Olan kısaca şu: 1934’teki iskân, 1935’teki Tunceli kanunu isyanın tohumunu atmış.. Kanuna göre, anadili Türkçe olmayanlar kendi dillerini konuşan köylerde iskân edilmeyecek.. Türk köylerine serpiştirilecek.. Burada da nüfusun yüzde 10’unu geçemeyecekler..
Üstüne 1936’da bir dizi karakol yapımı başlanınca gerginlik iyice artmış.. 1937’de aşiretler karakol basmaya başlamış, askerlerle çatışmaya girmişler..
Sonuç; 15 uçaklık bir filonun Dersim’i bombalaması..
Bununla da kalmamış, köyler yakılmış, dağlara kaçan insanlar takip edilmiş, insanların sığındığı mağaraların ya girişlerine beton dökülmüş ya da ateş yakılarak dumana boğulmuş..
1938 yılında da hava saldırısı ve ‘tedip‘ ve ‘tenkil’ harekâtı devam etti..
Hadise bu..
Bir devlet için utanç verici.. Kendi halkının üzerine bomba atan devlet olur mu?
Olmaz.. olmuş ama..
Kaç yıl önce olmuş.. 74 yıl önce olmuş..
Mesele tarihçilere havale edilmiş..
*
Ama yine de konuşmakta yarar var.. Tamam da ama önce gelin Uludere’yi konuşalım.. O daha taze.. Orada da uçaklar Kürtlerin üzerine (yanlışlıkla veya değil) bomba attı..
38 kişi öldü..
Dersim gibi planlı, Dersim gibi büyük değil ama Uludere atlanarak Dersim’e gidilmez..

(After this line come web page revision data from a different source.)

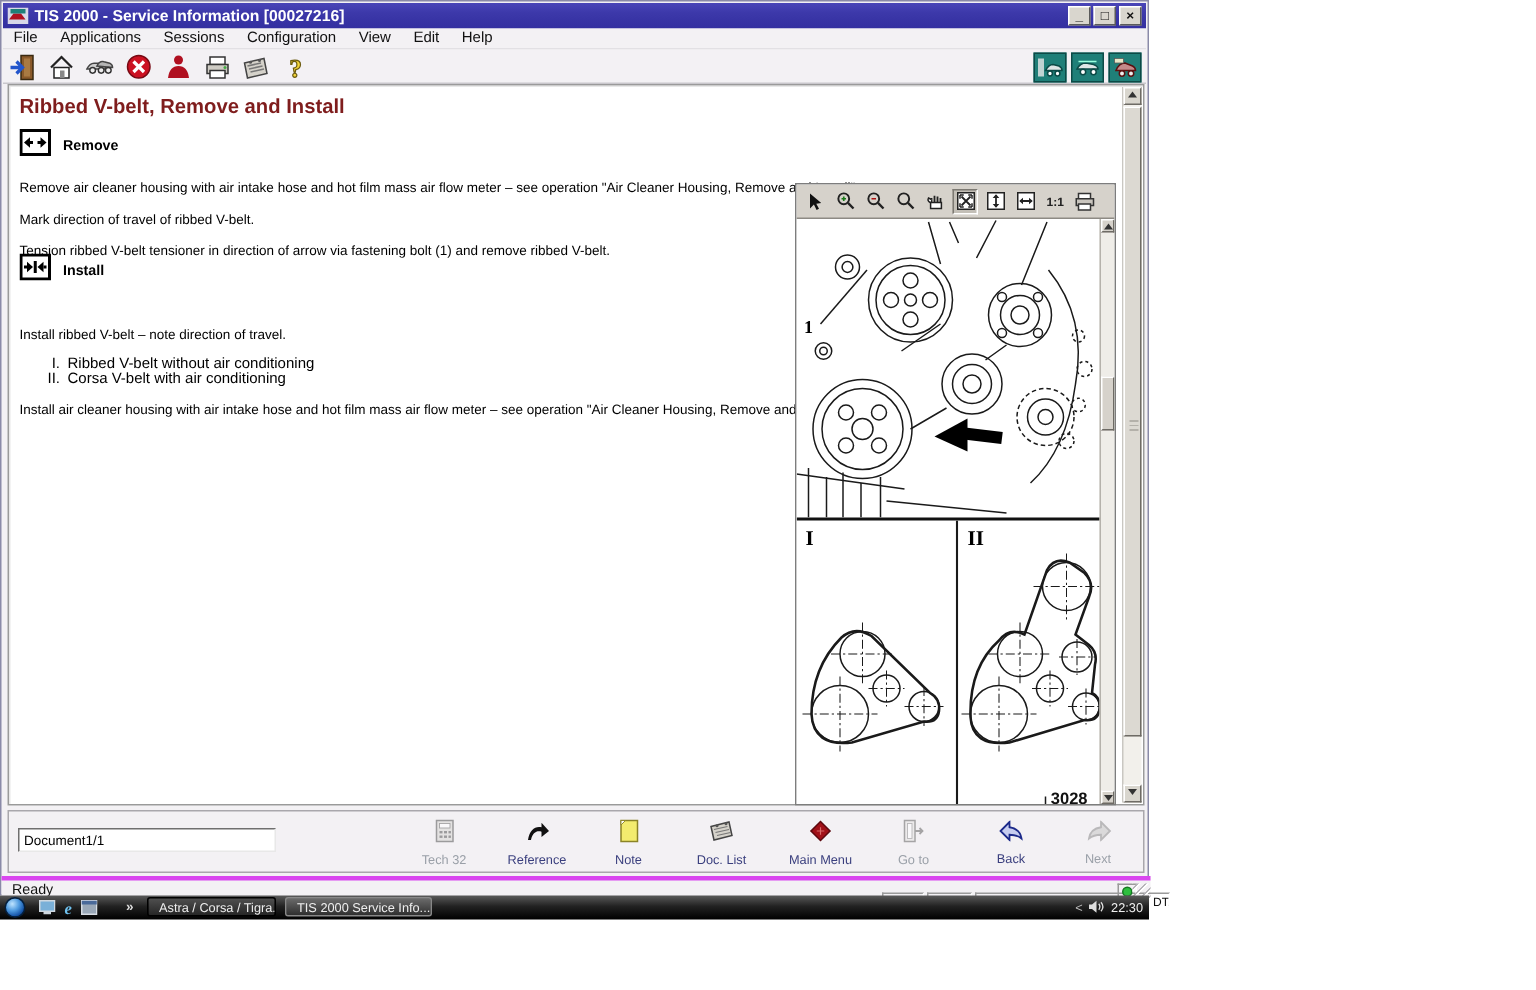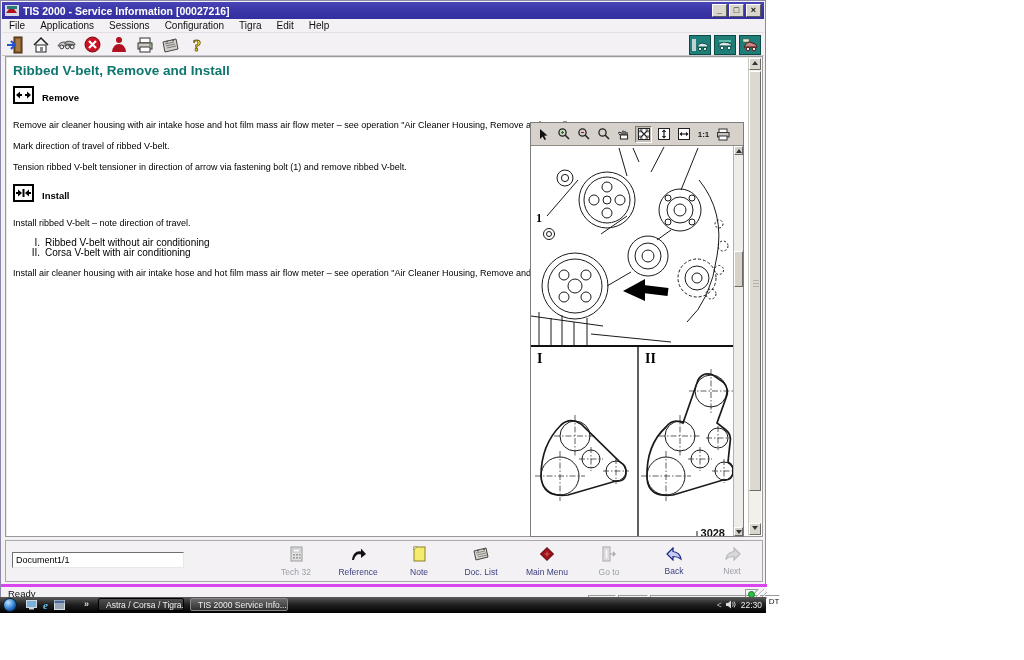"Tigra" span.menu-item { text: Tigra -> View }
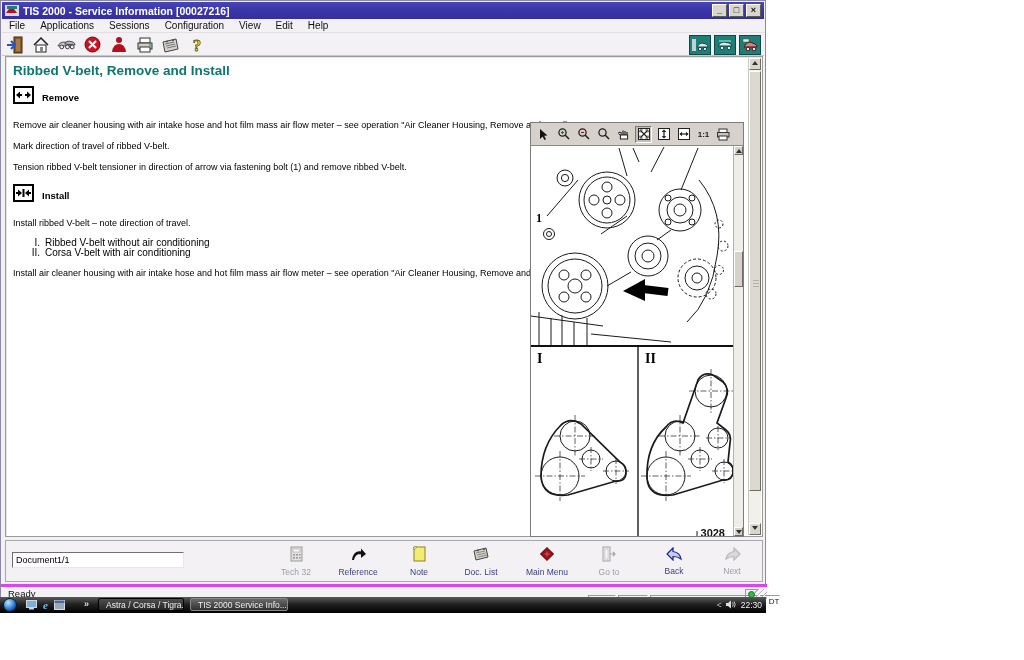"Ribbed V-belt, Remove and Install" .doc-title { color: #0f766e -> #7f1d1d }
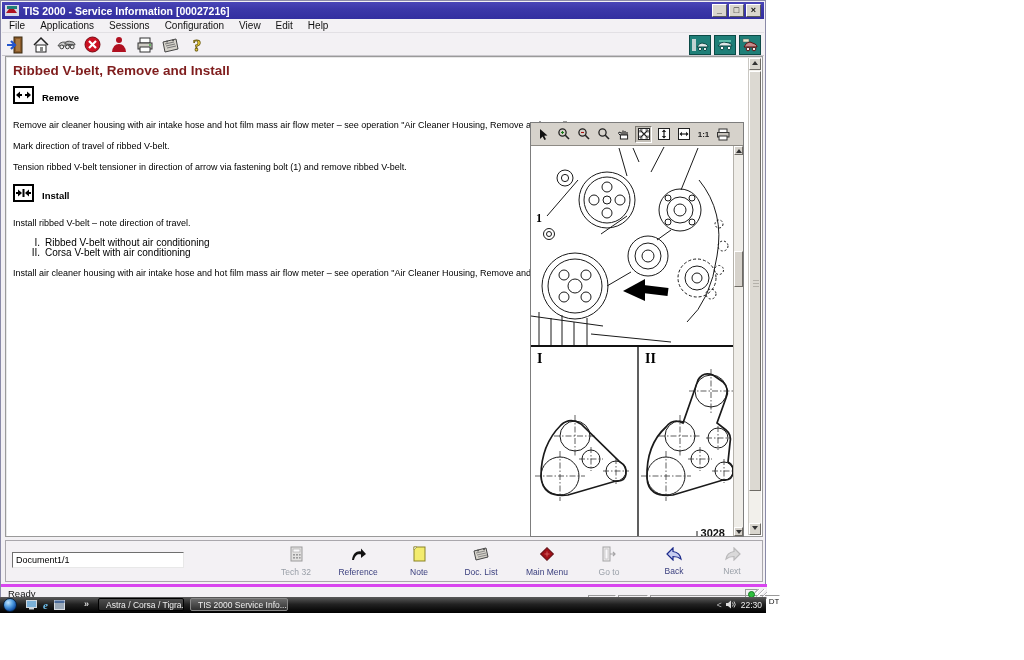"Install" div.oprow { top: 127px -> 112px }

Üç yıl oldu.. Emri kim verdi, o hatayı kim yaptı hâlâ belli değil.. Güya soruşturma açıldı!..
*
Bugün dersimiz Dersim diyenler neden dersimiz Uludere denince tırıs tırıs kaçıyor anlamış değilim..
Dersim konusu açılınca vicdandan bahsedenler Uludere’yi ağzına almıyor..
Nedendir?
Et aynı etse yerlisi niye fahiş
Beş bin ton olduğu söylenen kaçak et, kaliteli et, pahalı restoranlara yollanan başka bir tartışmanın kapısını açtı..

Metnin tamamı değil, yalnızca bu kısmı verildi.